Sure, I worked hard, studied when necessary, networked like a mad thing and generally shortened the odds in my favour as much as possible, but in the media, like most other businesses, you’re still relying on others to make decisions that will have huge impacts on your future.

What, for instance, if that first music television idea back in 1989 hadn’t had such well-heeled (ie sponsored) competition?

What if during all those years filling in for Fanning on 2fm someone there figured maybe they should offer me a proper music radio gig?

What if, more recently, despite being shortlisted, we’d won a big radio commission I’d have given my right arm for?
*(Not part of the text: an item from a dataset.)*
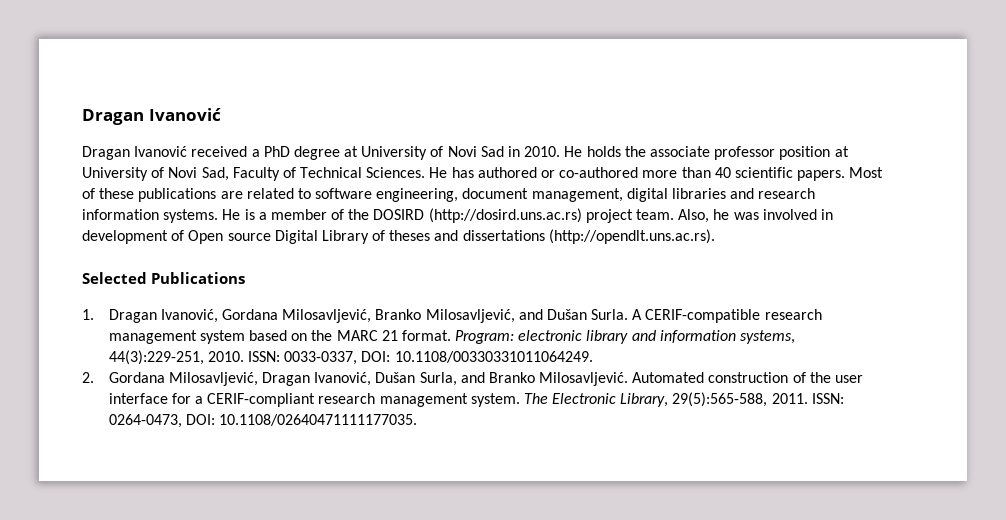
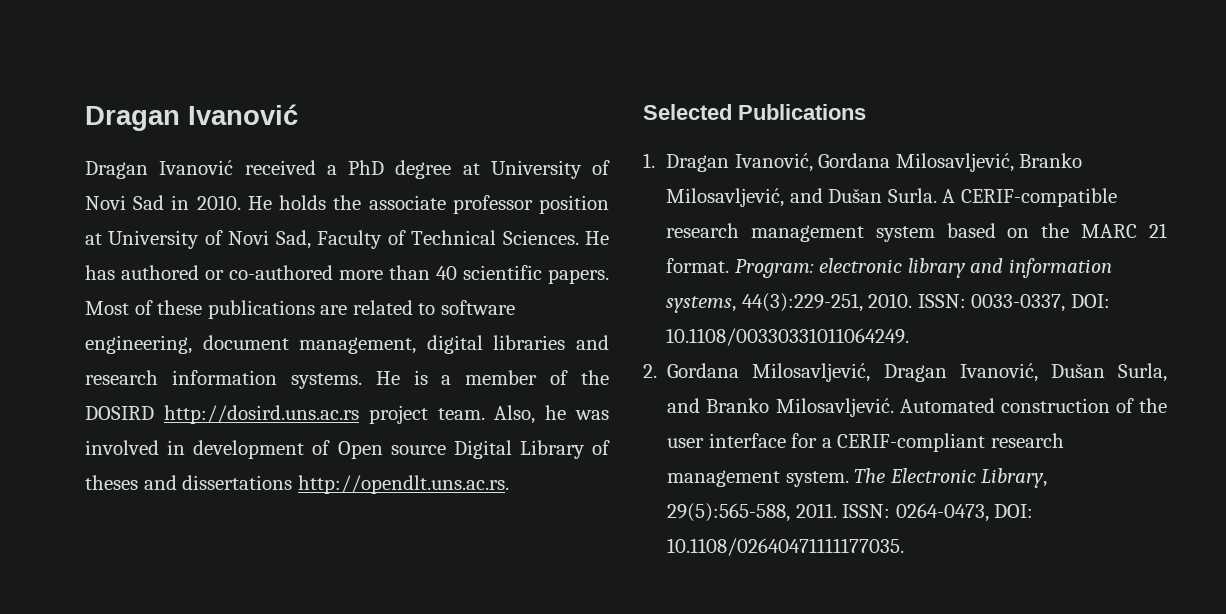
[428,208,582,223] (http://dosird.uns.ac.rs) -> [163,405,359,424] http://dosird.uns.ac.rs
[548,229,715,244] (http://opendlt.uns.ac.rs). -> [297,475,509,494] http://opendlt.uns.ac.rs.

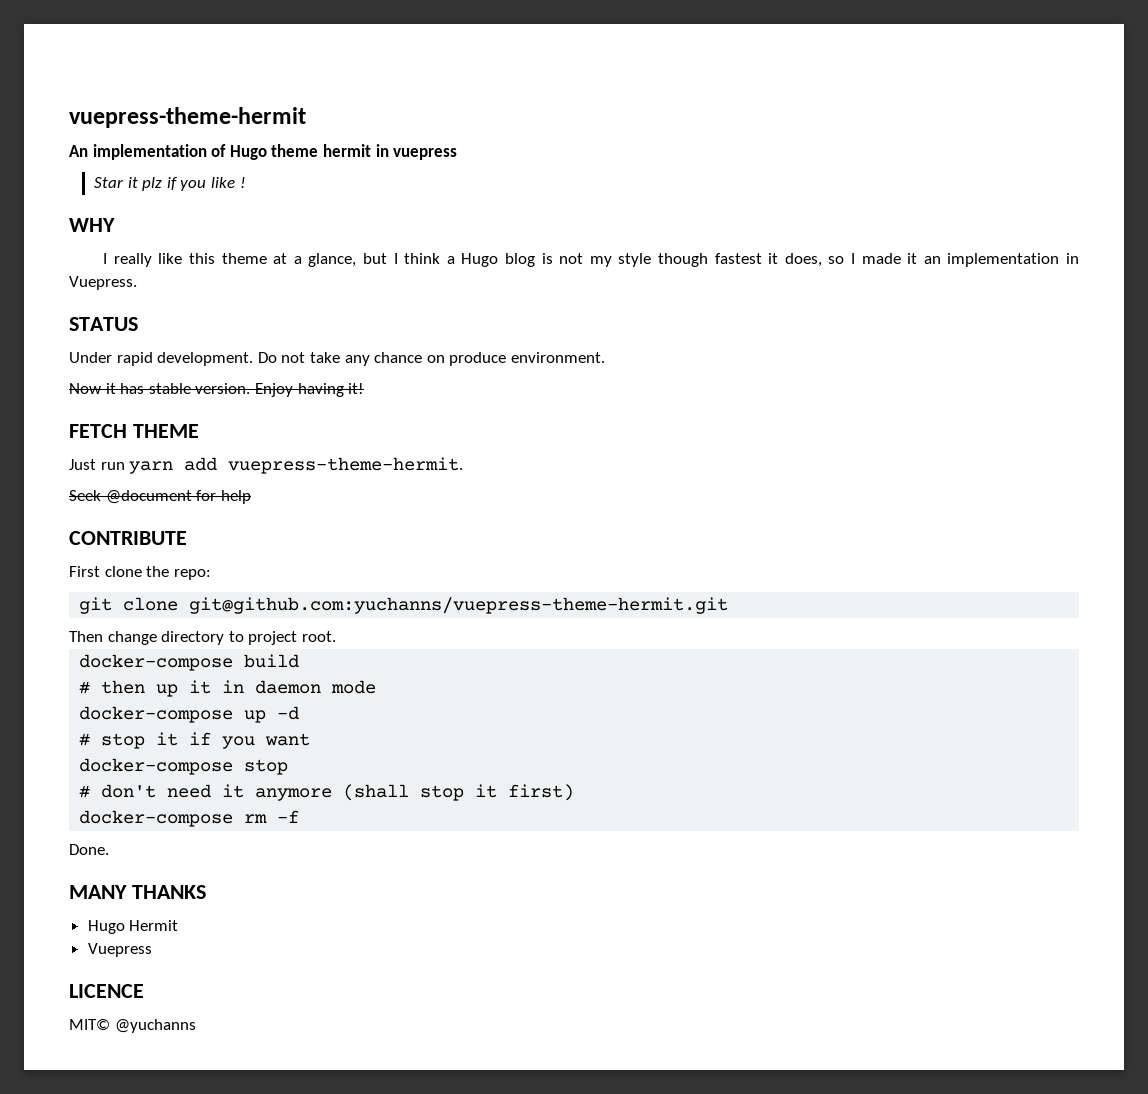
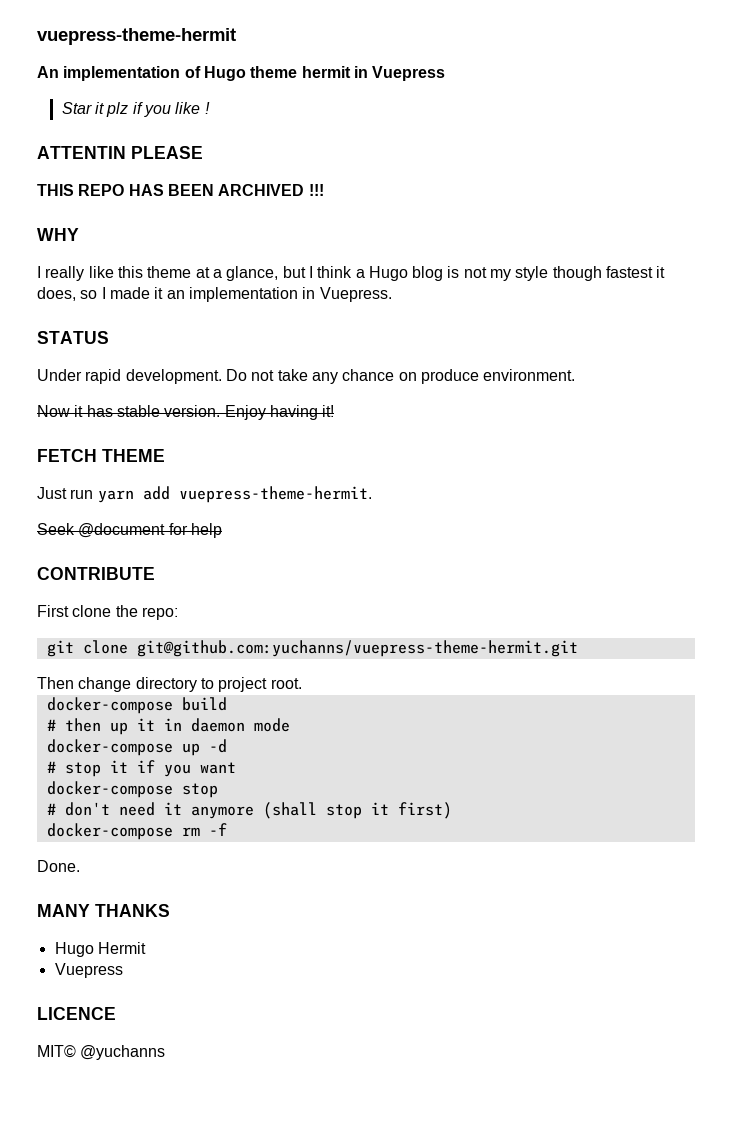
[393,148,458,160] vuepress -> [372,66,446,81] Vuepress
(246, 182) none -> [37,146,203,159] [37,184,324,196] // ATTENTIN PLEASE // THIS REPO HAS BEEN ARCHIVED !!!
What if just a handful of the hundreds of amazing (whaaaat?) programme ideas from over the years currently residing in the ‘rejected’ folder on my hard drive – let’s say for argument’s sake, only those that have subsequently been made by others – had got green lit, pitched via a different production company to a different channel commissioner on a different day?

Was it a lack of talent? Not trying hard enough? Or possibly a complex mess of bad luck? I suspect the latter. Then I would, wouldn’t I?

I’m not, of course, the only one. While writing this I came across Aaron Hillegass of Big Nerd Ranch, one of those rare breeds, a successful entrepreneur who acknowledges that the role of luck in success or failure is underestimated.

Like him we’ve all had decisions go in our favour or against us all our lives because of factors we had zilch control over at the time.

Our accents; our postcodes; our parents’ attitude to education and work; the quality of our teachers and schools; the personality foibles of our workmates and bosses; our health…the list of mitigating circumstances is endless.

Now, before you cry foul and jump down my throat at my questioning of your undoubted excellence, it’s not like I’m making this shit up.

You should be aware of the self-attribution fallacy.

As George Monbiot, a far more intelligent man than I, pointed out a few years ago, “the claims that the ultra-rich 1% make for themselves – that they are possessed of unique intelligence or creativity or drive – are examples of the self-attribution fallacy. This means crediting yourself with outcomes for which you weren’t responsible.”

He also at the time reminded us that, “if wealth was the inevitable result of hard work and enterprise, every woman in Africa would be a millionaire.”

So, I don’t want to put you off, but if you want to be successful in the media biz, like any other, sure, do all those things like study, work, hustle, and so on, but if in the end you don’t get lucky, fuhgeddaboudit.